After three classes I asked if I could do his Masters. I passed and got in. I was 60 years old, but I always love learning. It’s never left me. I went back to university at the age of 60 and my dissertation focused on fine motor proficiency of seven year old children as a predictor of academic achievement.

They then said I should stay on and do a doctorate. I decided to look at policy-making in Rwanda. I realised there are a lot of policy ideas which are generated without real focus on outcomes. For instance, they have this thing one laptop per child. But if there isn’t broadband in schools, or the teachers aren’t trained you won’t get satisfactory outcomes. We can’t really think about these things in a linear way.

I decided to look at it through the lens of a systems approach and consider what enables and what constrains policy implementation. For instance, if teachers have only rudimentary understanding of English they can’t overnight suddenly be able to deliver lessons in English to children who themselves don’t speak English. It was understandable why the Rwandan government wanted to bring that in; but this top down approach wasn’t working.

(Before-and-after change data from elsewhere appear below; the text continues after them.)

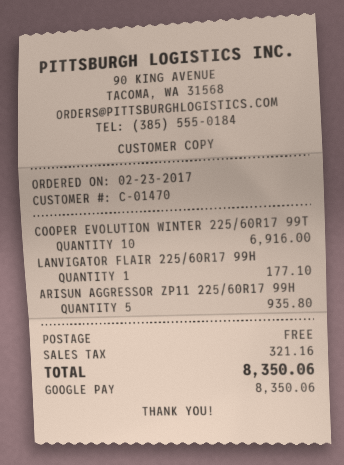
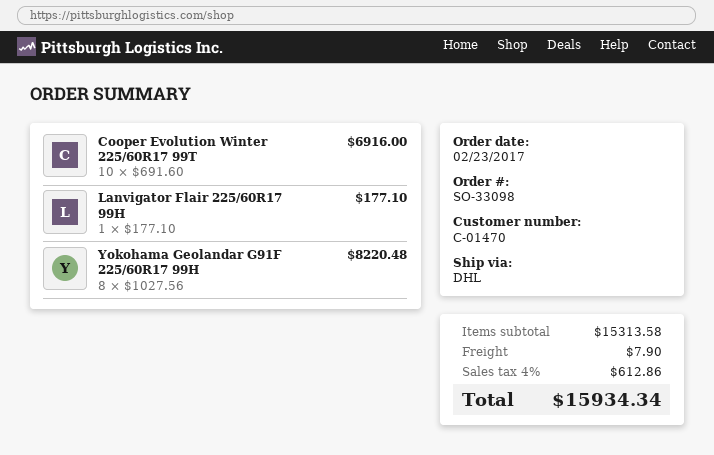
ARISUN AGGRESSOR ZP11 225/60R17 99H: 5 for 935.80 -> none
Yokohama Geolandar G91F 225/60R17 99H: none -> 8 for 8220.48
shipping: 0.00 -> 7.90
tax: 321.16 -> 612.86
total: 8350.06 -> 15934.34

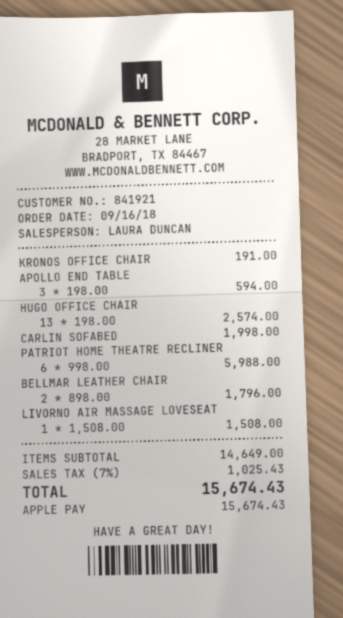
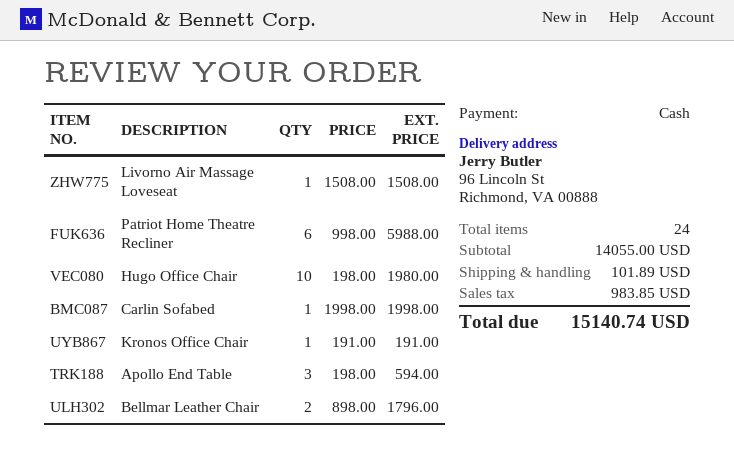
payment method: Apple Pay -> cash
HUGO OFFICE CHAIR: 13 x 198.00 = 2574.00 -> 10 x 198.00 = 1980.00
subtotal: 14649.00 -> 14055.00
shipping: none -> 101.89
tax: 1025.43 -> 983.85
total: 15674.43 -> 15140.74

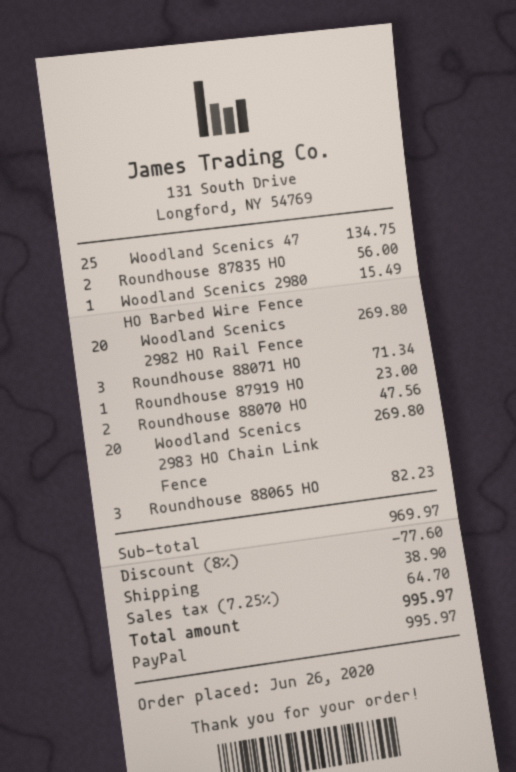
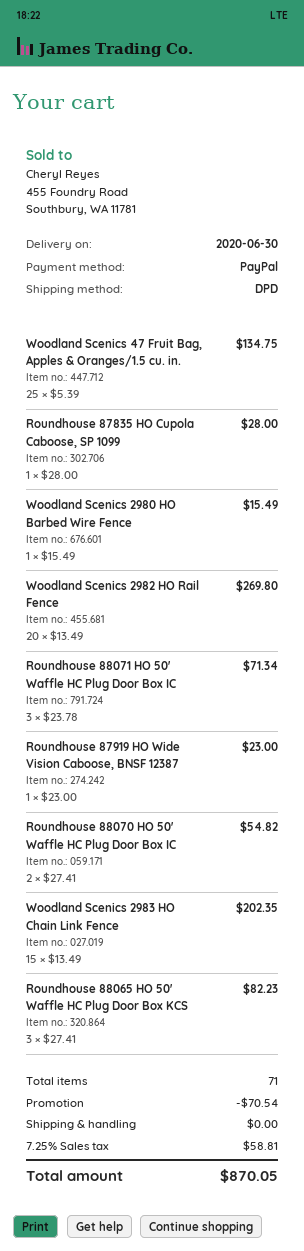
Roundhouse 87835 HO: 2 for 56.00 -> 1 for 28.00
Roundhouse 88070 HO: 2 for 47.56 -> 2 for 54.82
Woodland Scenics 2983 HO Chain Link Fence: 20 for 269.80 -> 15 for 202.35
discount: 77.60 -> 70.54
shipping: 38.90 -> 0.00
tax: 7.25% = 64.70 -> 7.25% = 58.81
total: 995.97 -> 870.05

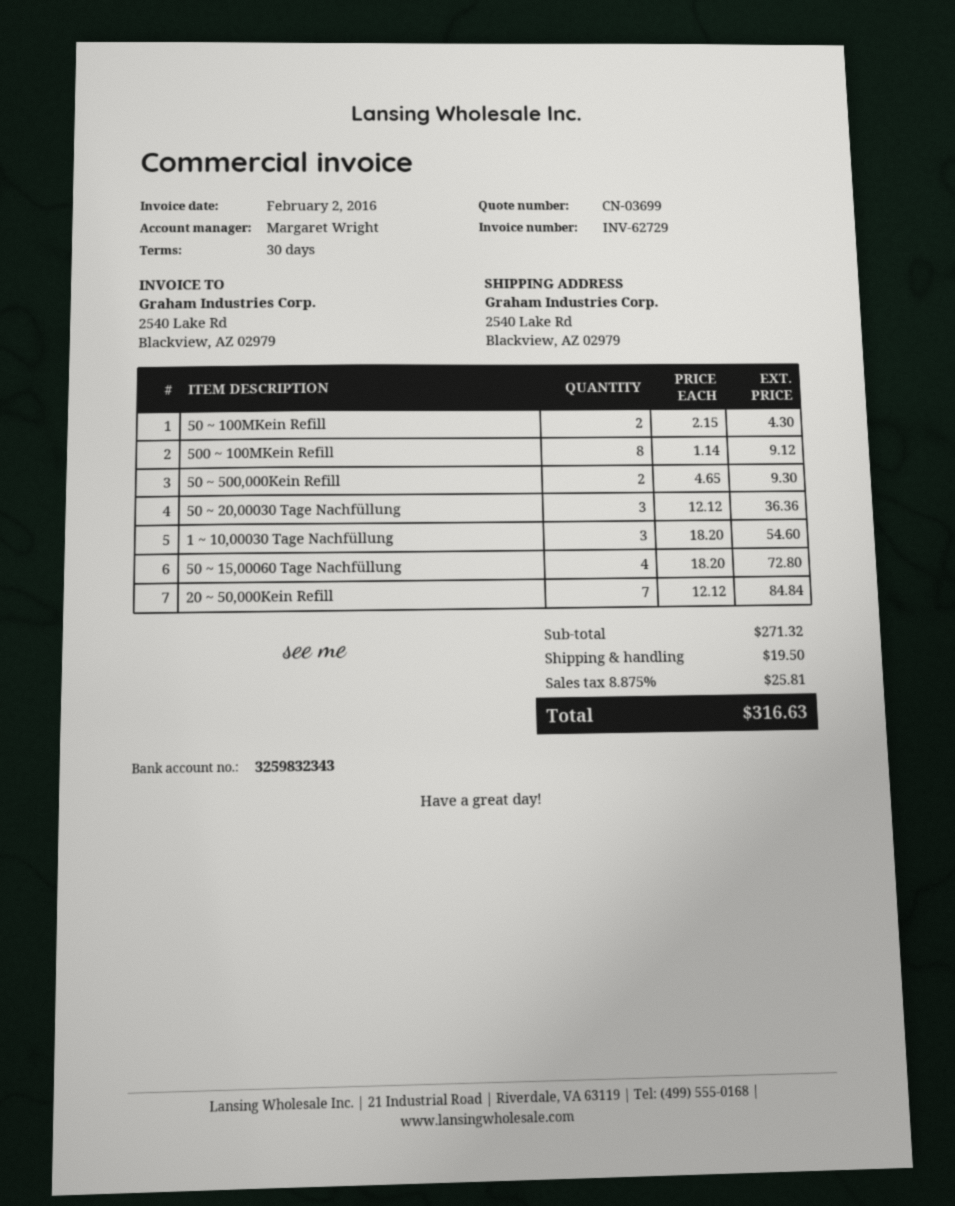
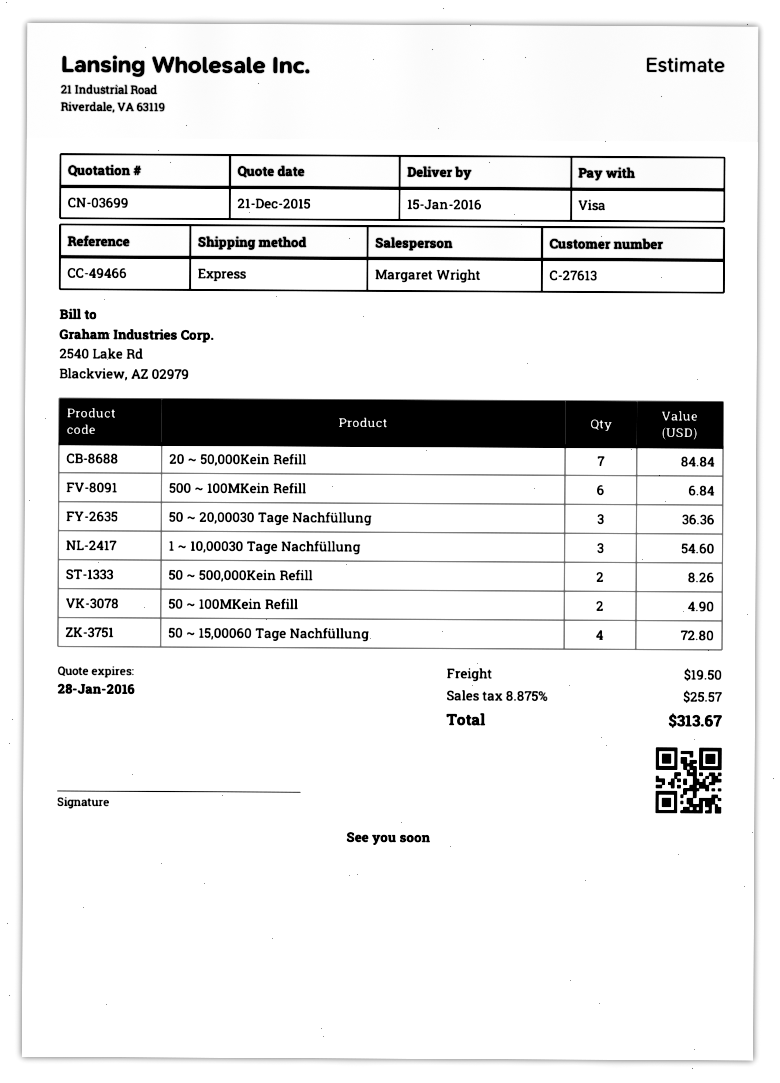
50 ~ 100MKein Refill: 2 for 4.30 -> 2 for 4.90
500 ~ 100MKein Refill: 8 for 9.12 -> 6 for 6.84
50 ~ 500,000Kein Refill: 2 for 9.30 -> 2 for 8.26
tax: 8.875% = 25.81 -> 8.875% = 25.57
total: 316.63 -> 313.67

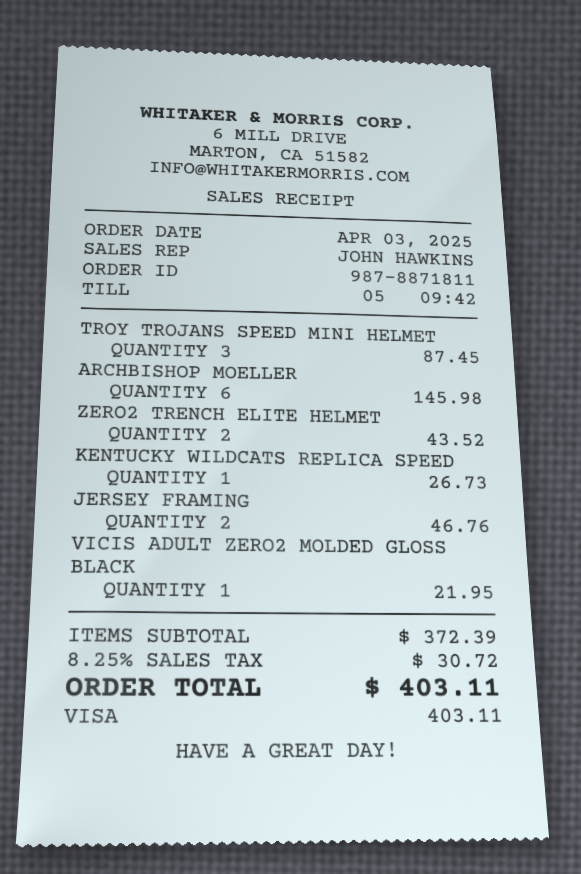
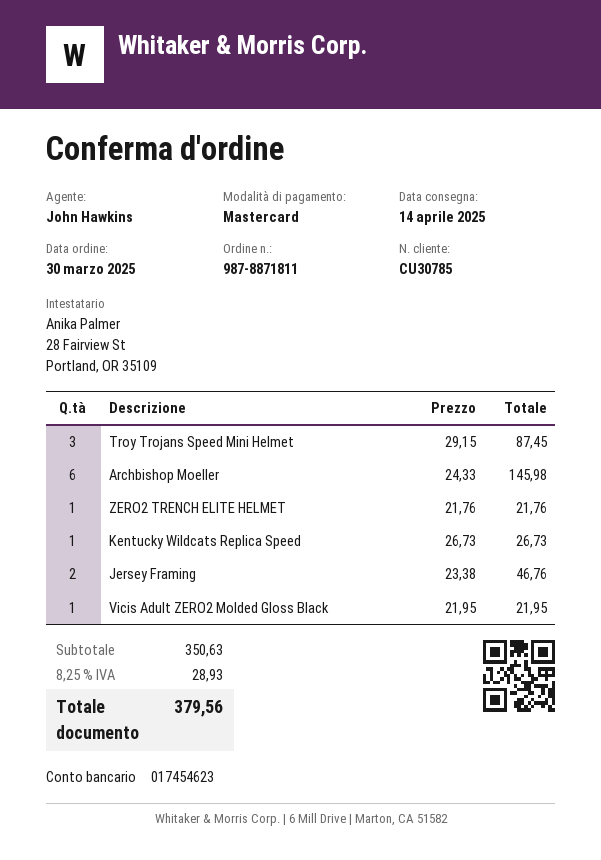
order date: 2025-04-03 -> 2025-03-30
payment method: Visa -> Mastercard
ZERO2 TRENCH ELITE HELMET: 2 for 43.52 -> 1 for 21.76
subtotal: 372.39 -> 350.63
tax: 8.25% = 30.72 -> 8.25% = 28.93
total: 403.11 -> 379.56

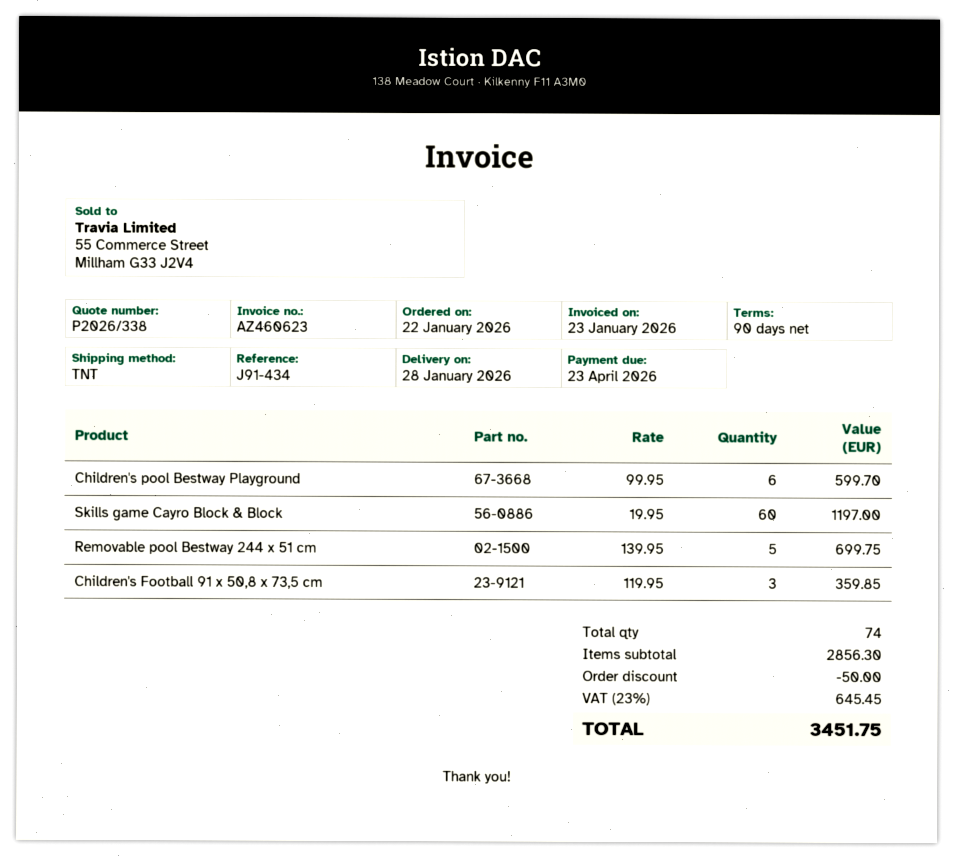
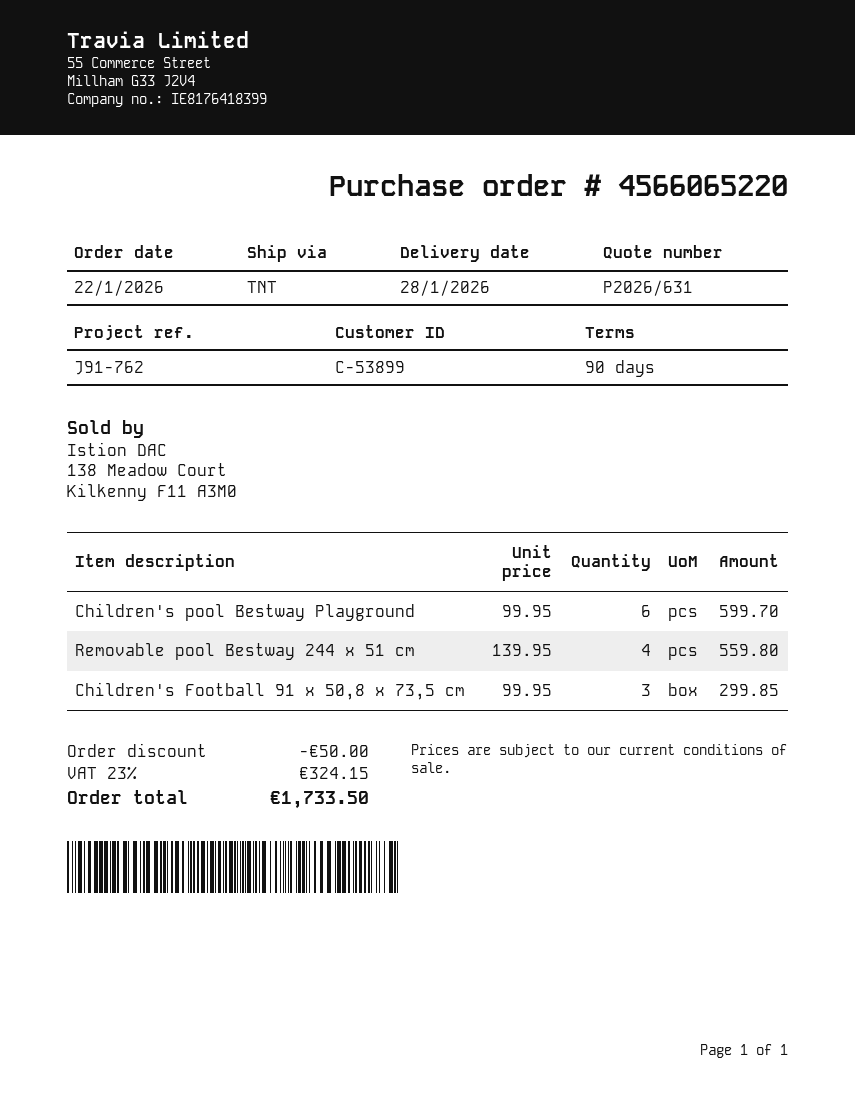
quote number: P2026/338 -> P2026/631
reference: J91-434 -> J91-762
Skills game Cayro Block & Block: 60 x 19.95 = 1197.00 -> none
Removable pool Bestway 244 x 51 cm: 5 x 139.95 = 699.75 -> 4 x 139.95 = 559.80
Children's Football 91 x 50,8 x 73,5 cm: 3 x 119.95 = 359.85 -> 3 x 99.95 = 299.85
tax: 23% = 645.45 -> 23% = 324.15
total: 3451.75 -> 1733.50

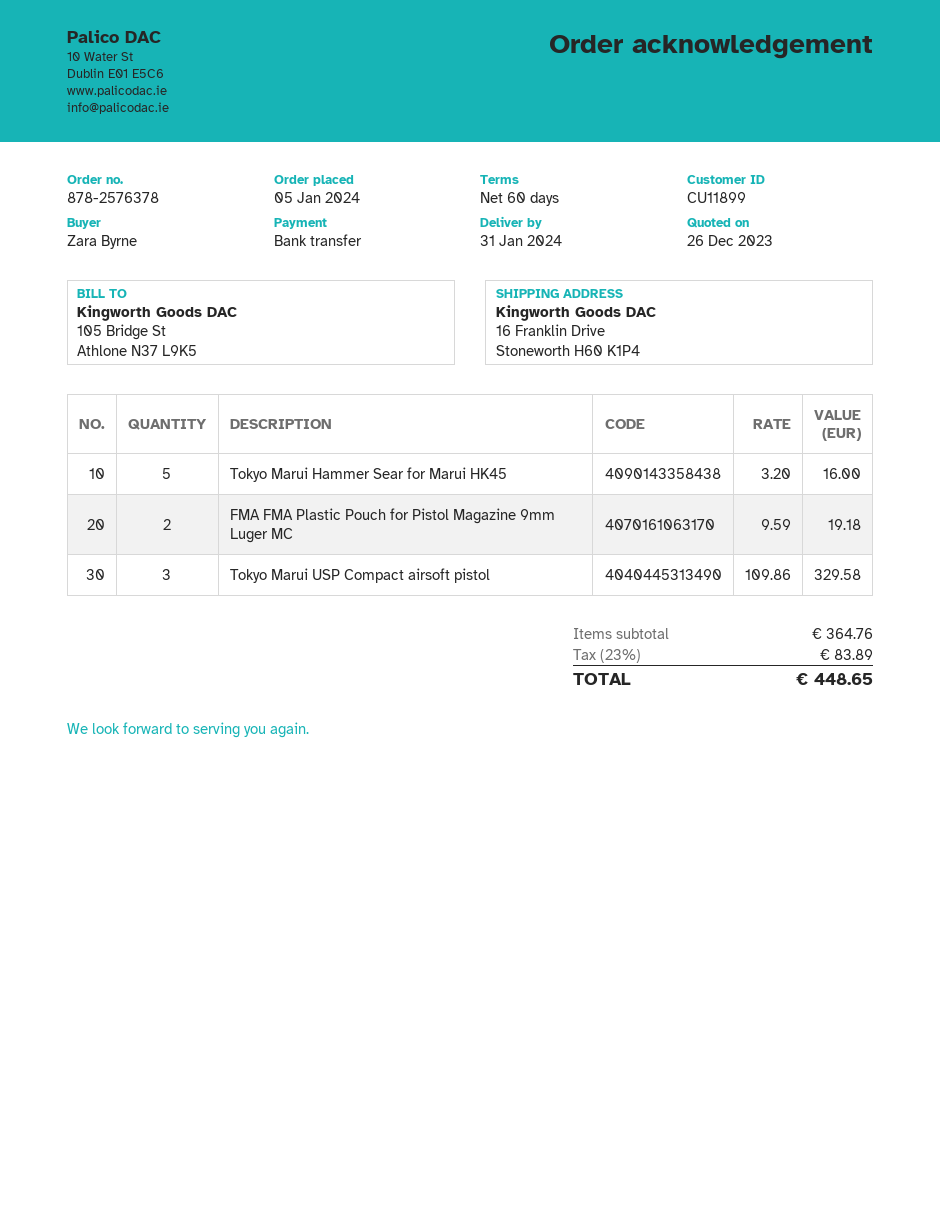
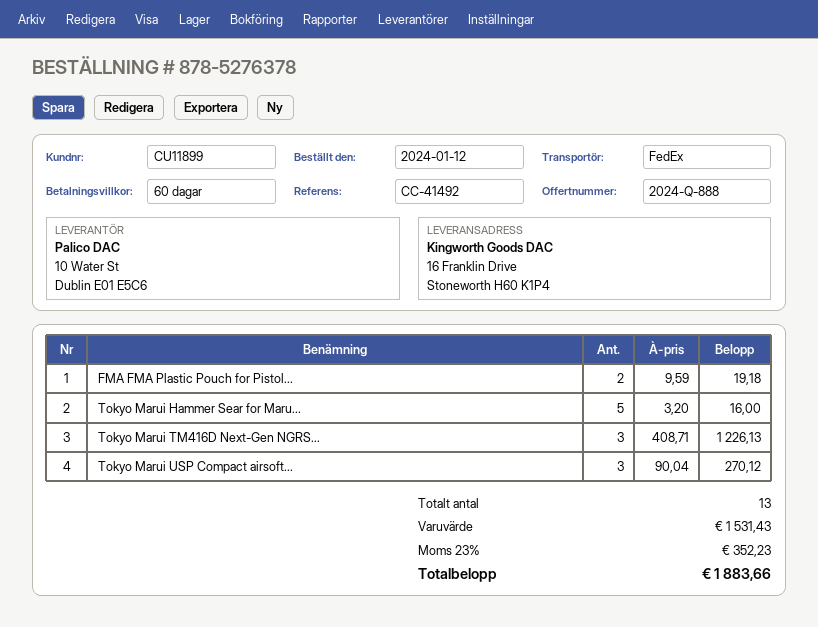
order number: 878-2576378 -> 878-5276378
order date: 2024-01-05 -> 2024-01-12
Tokyo Marui USP Compact airsoft pistol: 3 x 109.86 = 329.58 -> 3 x 90.04 = 270.12
Tokyo Marui TM416D Next-Gen NGRS...: none -> 3 x 408.71 = 1226.13
subtotal: 364.76 -> 1531.43
tax: 23% = 83.89 -> 23% = 352.23
total: 448.65 -> 1883.66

Having been in government myself, I can say with some authority that we have a habit of coming up with great ideas which in principle sound good, but we don’t think enough about who we need to bring on board to implement these things properly.

But things happen in life and get in the way. I started my DPhil and then in 2020 Covid hit, and I couldn’t do my field research. Then, my mum got sick in 2021 and I could see from January she would pass away, which she did in May of that year. Finally I did some research in November 2021, and then suddenly the Ukraine war starts.

It seems I will continue to find reasons not to work! I saw a friend of mine was on the Polish border moving people along refugee centres into Europe. I messaged him and asked if I could come and join him. Four days became two weeks. Soon, I began bringing buses into Ukraine from Lithuania, moving people from Kviv and Lviv to the Polish borders.

As the war moved to the East, I had hubs across Ukraine, and I spent a lot of time in Kharkiv: we moved 1,000 women and children out of a Russian-controlled area. To do that we had to move 500 metres of anti-tank mines, which was an amazing achievement.

I am torn between doing what I am doing in Ukraine and not wanting to drop the ball on my DPhil. I’m trying to navigate with my supervisors between my work with Ukraine and getting to the next stage of my DPhil.

But the moral of the story is you’re never too old to learn. While my wife does Sudoku as a form of brain gym, I have my doctorate. Having started 40 years ago, I feel much better prepared through having had life experience in business and as an MP.